My phone rings at around ten that night. It’s Sam, and when I pick it up, I can hear he’s drunk.


“Come out,” he says, manic and slurring. “I’m at a party.”


“I’m tired,” I say. I have been staring at the same cracked patch of plaster for hours. I don’t feel like getting up.


“Come on,” he says. “I wouldn’t even be here if it wasn’t for you.”


I roll onto my side. “What do you mean?”


“These guys love me now that I’m their bookie.” He laughs. “Gavin Perry just offered me a beer! You did this for me, man, and I’m not going to forget it. Tomorrow we’re going to get back your cat, and then—”


“Okay. Where are you?” It’s kind of funny that he thinks he owes me anything when he’s been doing stuff for me left and right. I push myself off the bed.


After all, there’s no point in staying here. All I’m doing is thinking of Lila as a cat, stuck in a cage and crying until her throat is raw, or wearing my own memories thin with scrutinizing.


He gives me an address. It’s Zoe Papadopoulos’s place. I’ve been there before. Her parents travel for their jobs, meaning that she hosts a lot of parties.


Grandad is asleep in front of the television. On the news I see Governor Patton, who has been a big proponent of proposition two, the thing that’s supposed to force everybody to get tested to ascertain who’s a worker and who’s not. Patton is going on and on about how he believes that workers should come forward in support of his proposition so that they can let the world know that they are the good, law-abiding citizens they claim to be. He says no one ever needs to know what’s on the paper, except the individual. At this time he has no plans to propose any legislation that gives the government access to those private medical records. Right.


Grandad snores.


I pick up the keys and go.


Zoe’s house is in one of the new developments in Neshanic Station, on a stretch of several acres with woods attached. It’s huge, and when I get there, the driveway is clogged with cars. The massive double doors are flung wide open, and there’s a girl I don’t know laughing hysterically on the front porch, leaning against a fat Corinthian column with a bottle of red wine in her hand.


“What are you celebrating?” I ask her.


“Celebrating,” she repeats, like she doesn’t understand the word. Then a slow smile lifts the corners of her mouth. “Life!”

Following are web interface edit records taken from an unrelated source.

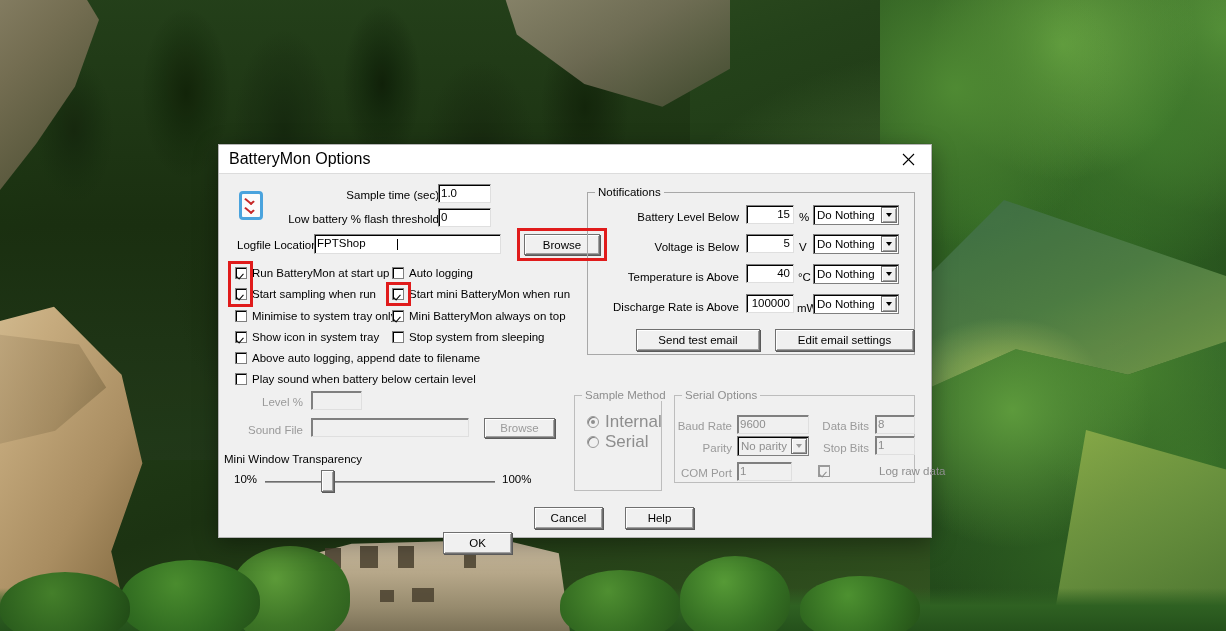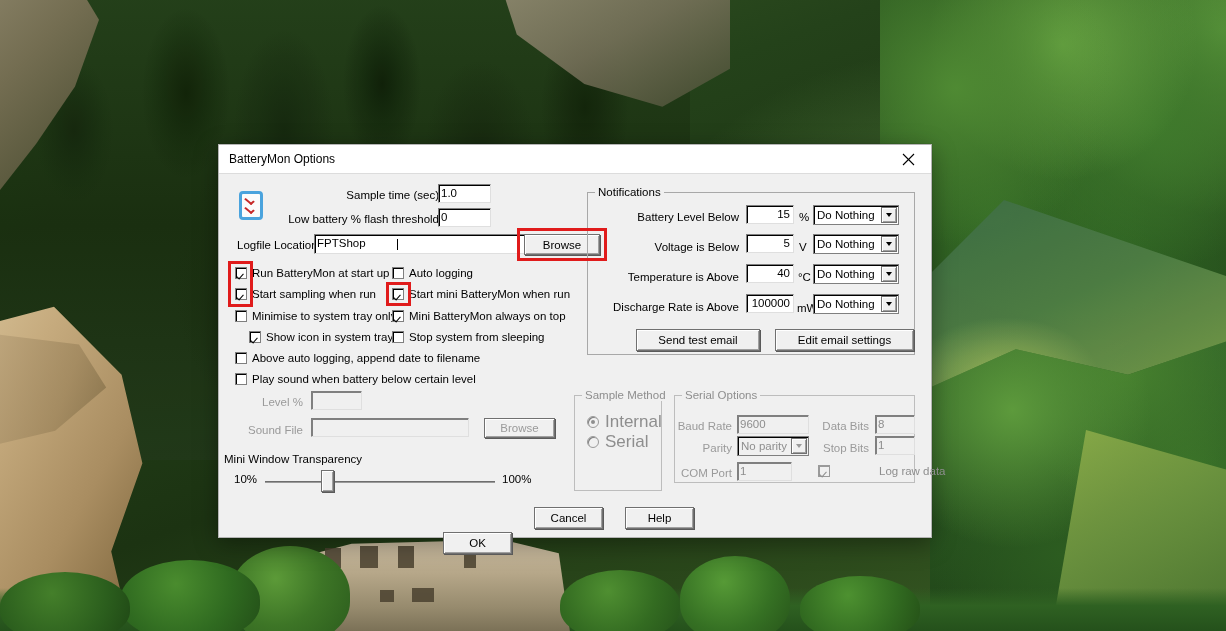"BatteryMon Options" #title-text { font-size: 12px -> 16px }
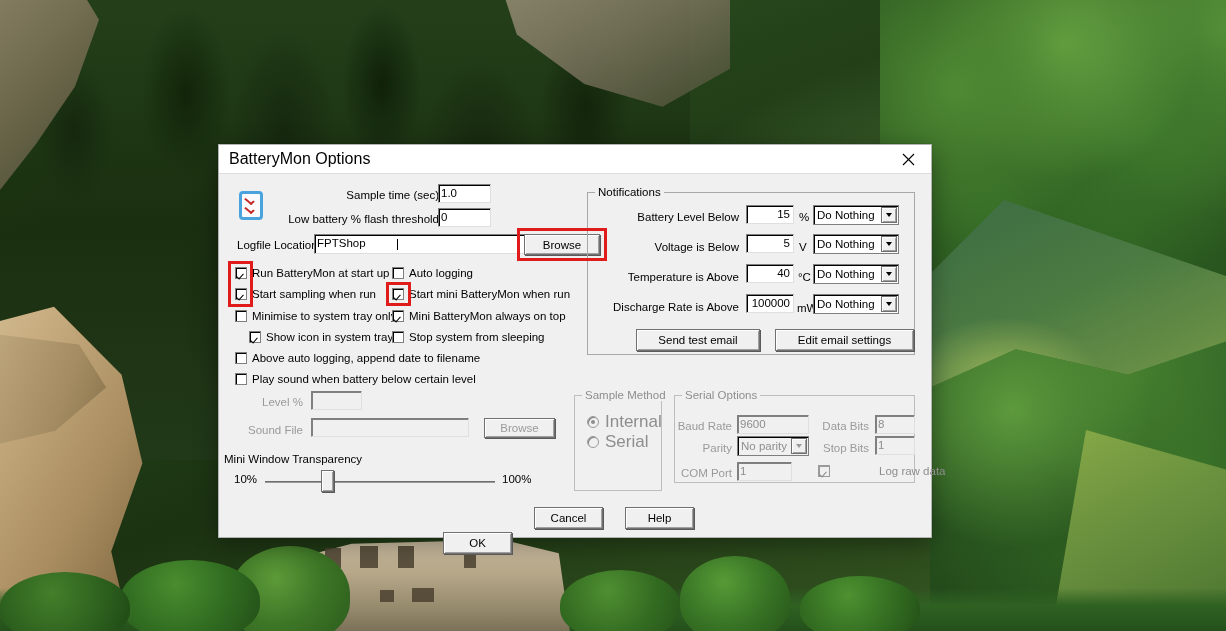"FPTShop" div.tbox { width: 212px -> 187px }
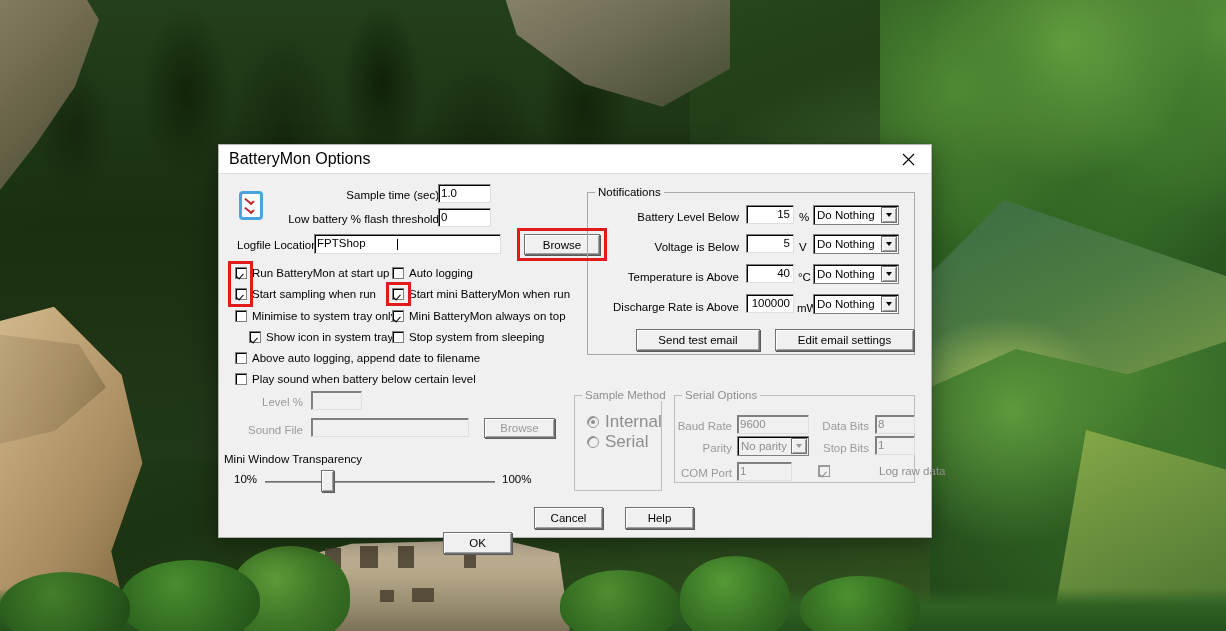"Show icon in system tray" div.cb { margin-left: 14px -> none }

I can’t even force a smile in return. My skin itches to be elsewhere. To be breaking into the animal shelter. To be doing something. The wait is the worst part of the con, the long stretch of hours before things start to happen. That’s when nerves get the best of people.


I walk inside, willing my nerves not to get the best of me.


The living room is lit with candles that have burned down, so that melting wax pools on furniture. Only a few kids are there, sitting on the floor and drinking beer. A sophomore says something, and they all look over at me.


It took two and a half years to get people to forget what was different about me, and only fifteen minutes to get them to remember. My puny and pathetic social life is about to get worse.